Segundo a DGO, o défice orçamental das administrações públicas atingiu os 4.794,8 milhões de euros até ao final de agosto, contabilizado segundo os critérios da troika, o que representa uma melhoria de 424 milhões de euros face a julho.

A melhoria registada este mês verifica-se sobretudo com as contas dos serviços e fundos autónomos (com autonomia financeira) do Estado, que apresentam um saldo mais positivo, assim como da Segurança Social, com um excedente superior em mais de 300 milhões de euros face ao registado em julho.

No final, Portugal apresenta uma margem de 2.505,2 milhões de euros para cumprir a meta do défice trimestral estipulada pela 'troika' para o terceiro trimestre do ano, atualmente nos 7.300 milhões de euros. Este é um objetivo considerado estrutural e cujo incumprimento permite à 'troika' inviabilizar o próximo desembolso do empréstimo internacional.
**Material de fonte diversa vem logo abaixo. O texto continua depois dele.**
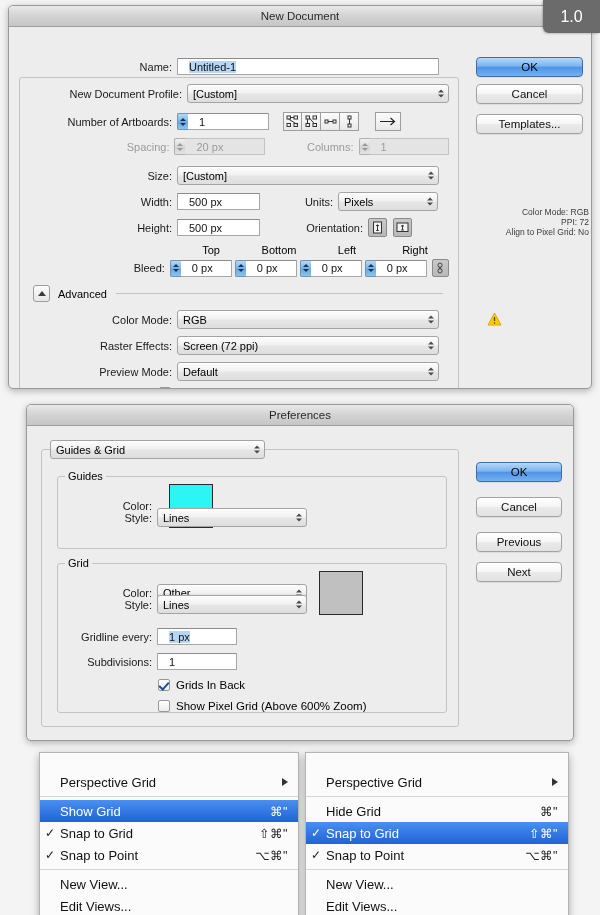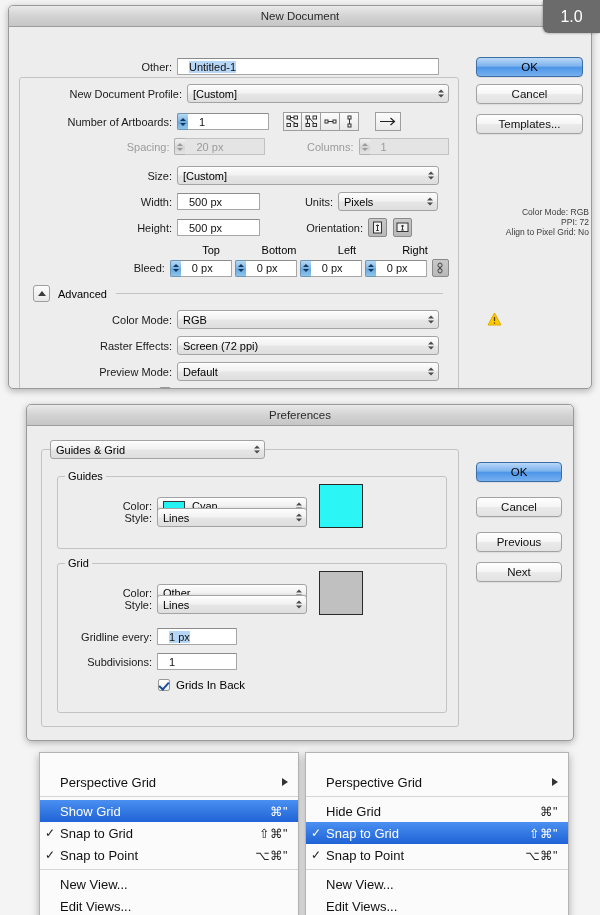--- a/index.html
+++ b/index.html
@@ -200,21 +200,21 @@
 
   <div class="dialog" style="left:8px; top:5px; width:584px; height:384px;">
     <div class="titlebar">
       <span>New Document</span>
     </div>
     <div class="dlg-body" style="height:362px;">
 
       <div class="groupbox" style="left:10px; top:50px; width:440px; height:315px;"></div>
 
       <div style="position:absolute; left:10px; top:31px; width:430px; display:flex; align-items:center;">
-        <div class="lbl" style="width:158px;">Other:</div>
+        <div class="lbl" style="width:158px;">Name:</div>
         <div class="field" style="width:262px;">
           <span class="seltext">Untitled-1</span>
         </div>
       </div>
 
       <div style="position:absolute; left:20px; top:57px; width:430px; display:flex; align-items:center;">
         <div class="lbl" style="width:158px;">New Document Profile:</div>
         <div class="popup" style="width:262px;">
           <span>[Custom]</span>
           <span class="arrows">
@@ -501,28 +501,20 @@
             <i class="up"></i>
             <i class="dn"></i>
           </span>
       </div>
 
       <div class="groupbox" style="left:30px; top:50px; width:390px; height:73px;"></div>
       <div class="grouplabel" style="left:38px; top:44px;">Guides</div>
 
       <div style="position:absolute; left:30px; top:58px; width:390px; display:flex; align-items:center;">
         <div class="lbl" style="width:100px;">Color:</div>
-        <div class="popup" style="width:150px; padding-left:5px;">
-          <span class="swatch" style="display:inline-block; width:22px; height:11px; background:#22f2f2; border:1px solid #3a3a3a; margin-right:7px;"></span>
-          <span>Cyan</span>
-          <span class="arrows">
-              <i class="up"></i>
-              <i class="dn"></i>
-            </span>
-        </div>
         <div class="swatch" style="width:44px; height:44px; background:#2cf5f5; margin-left:12px;"></div>
       </div>
 
       <div style="position:absolute; left:30px; top:82px; width:290px; display:flex; align-items:center;">
         <div class="lbl" style="width:100px;">Style:</div>
         <div class="popup" style="width:150px;">
           <span>Lines</span>
           <span class="arrows">
               <i class="up"></i>
               <i class="dn"></i>
@@ -568,20 +560,24 @@
         <div class="field" style="width:80px;">
           <span>1</span>
         </div>
       </div>
 
       <div style="position:absolute; left:131px; top:253px; display:flex; align-items:center;">
         <span class="cbox checked"></span>
         <span style="margin-left:6px; font-size:11.5px;">Grids In Back</span>
       </div>
 
+      <div style="position:absolute; left:131px; top:274px; display:flex; align-items:center;">
+        <span class="cbox"></span>
+        <span style="margin-left:6px; font-size:11.5px;">Show Pixel Grid (Above 600% Zoom)</span>
+      </div>
 
       <div class="btn primary" style="position:absolute; left:449px; top:36px; width:86px;">
         <span>OK</span>
       </div>
       <div class="btn" style="position:absolute; left:449px; top:71px; width:86px;">
         <span>Cancel</span>
       </div>
       <div class="btn" style="position:absolute; left:449px; top:106px; width:86px;">
         <span>Previous</span>
       </div>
Sublinhando que «o défice só não é maior devido ao saco fiscal em relação aos salários e às pensões que acaba de ser traduzido num aumento de cobrança do IRS em cerca de 30 por cento, quando comparado com o mesmo período do ano passado», o deputado comunista considerou que os dados da DGO são «um desmentido da propaganda governamental» em torno do crescimento e da recuperação económica.

Pois, explicou, os dados relativos aos impostos que estão mais diretamente relacionados com a economia, como o IVA e o imposto sobre os produtos petrolíferos, acentuam as quedas registadas nos primeiros sete meses do ano.

Por exemplo, especificou, o IVA nos primeiros sete meses do ano registou uma queda de 1,7 por cento e de julho para agosto viu essa queda agravar-se em 2,1 por cento.

«Isto confirma que a economia portuguesa continua a afundar-se», registou a Lusa.

O líder comunista acusou hoje o Governo da maioria PSD/CDS-PP e os sociais democratas de fazerem «contabilidade criativa», referindo-se aos últimos números conhecidos da execução orçamental conhecidos.

«Bem pode o Governo manipular os números, bem pode aplicar a chamada contabilidade criativa que aquilo que é relevante é que o défice, nos primeiros oito meses deste ano, agravou-se em mil milhões de euros», afirmou Jerónimo de Sousa.